══ INFORMATION SUPPLIED ══
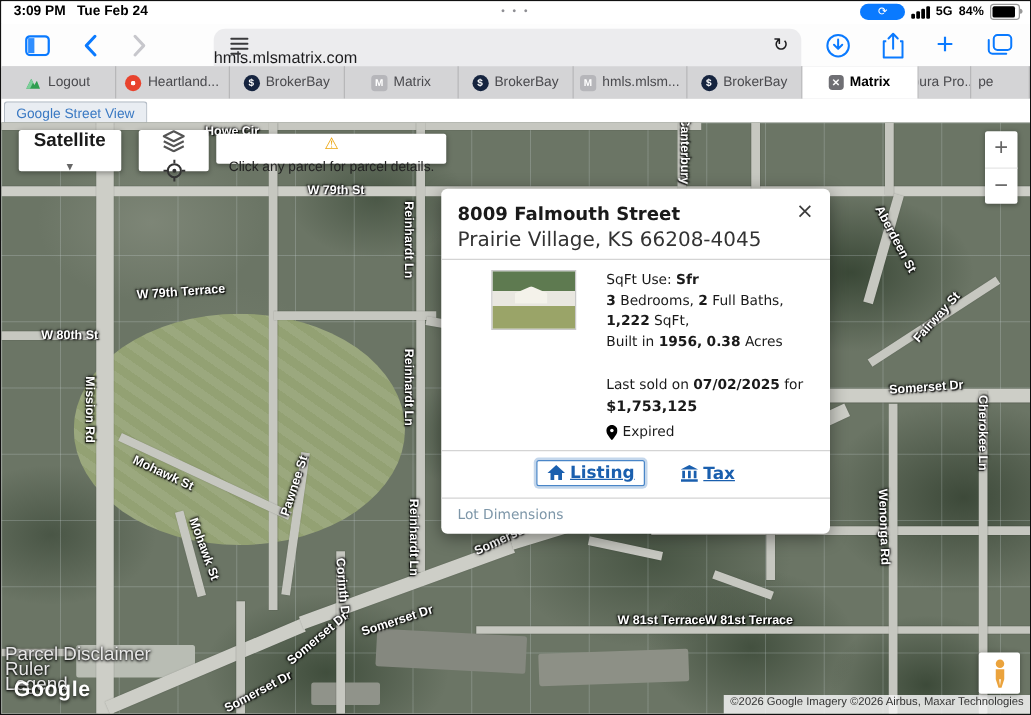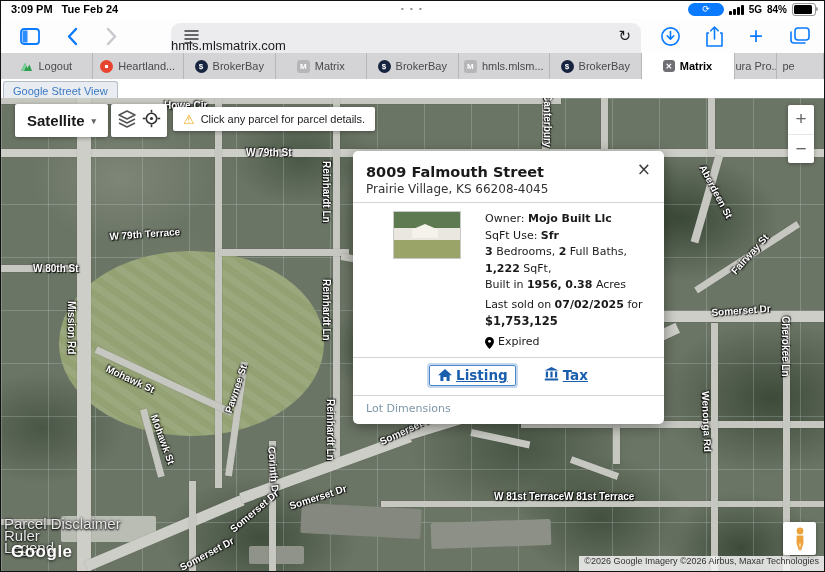"Satellite" .ctl { flex-direction: none -> column }
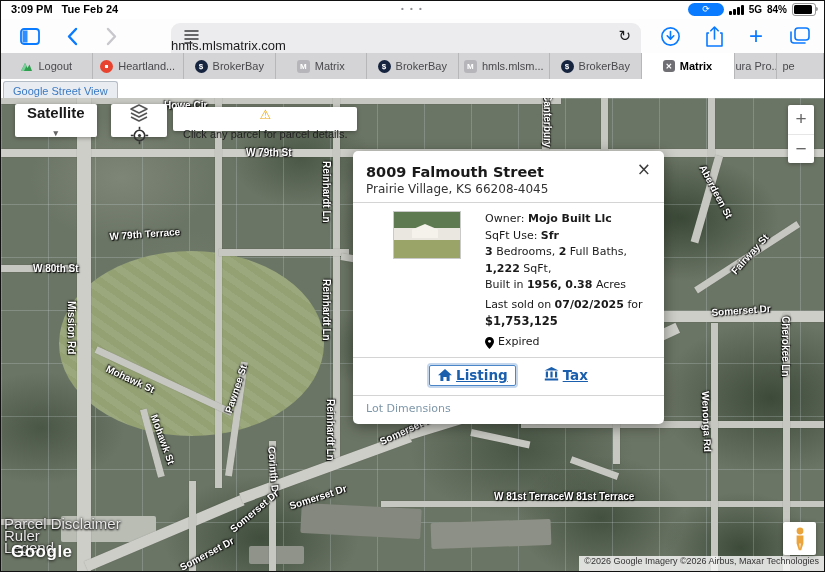"Prairie Village, KS 66208-4045" .pp-sub { font-size: 12px -> 16px }
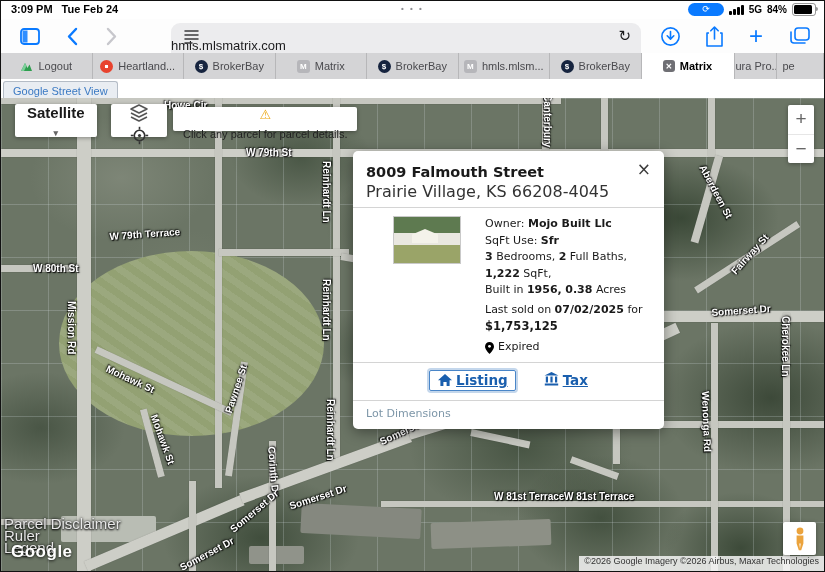"Owner: Mojo Built Llc" div { html: <div><span>Owner:</span> <span>Mojo Built Llc</span></div> -> none }
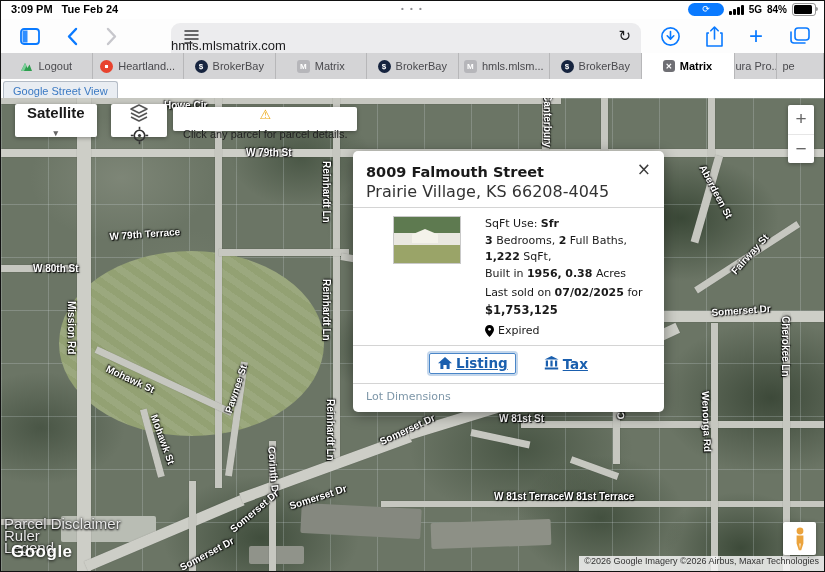"Last sold on 07/02/2025 for" .pp-sold { margin-top: 3px -> 18px }
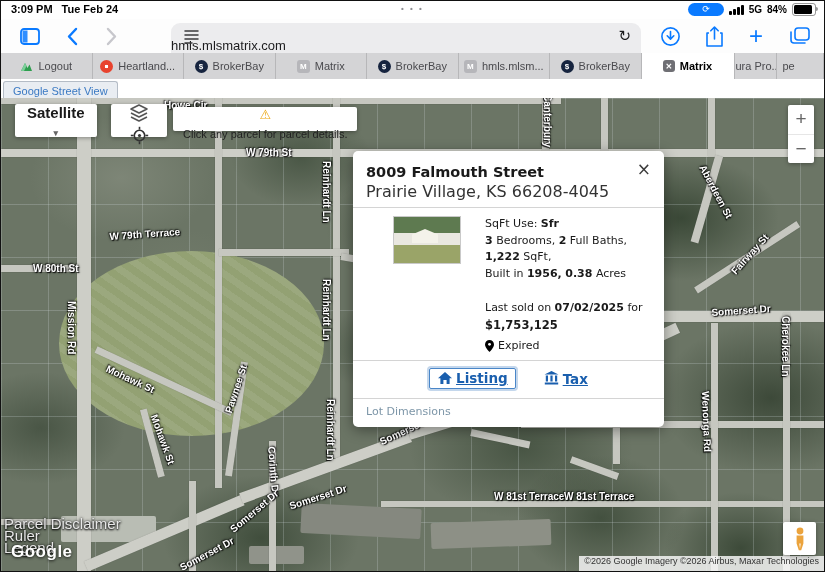"Tax" .tax-box { align-items: none -> center }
═══
[PROBLEM TO WORK ON]: Return all records verbatim and drop the pictures.

[RESPONSE AREA]:
"Satellite" .ctl { flex-direction: none -> column }
"Prairie Village, KS 66208-4045" .pp-sub { font-size: 12px -> 16px }
"Owner: Mojo Built Llc" div { html: <div><span>Owner:</span> <span>Mojo Built Llc</span></div> -> none }
"Last sold on 07/02/2025 for" .pp-sold { margin-top: 3px -> 18px }
"Tax" .tax-box { align-items: none -> center }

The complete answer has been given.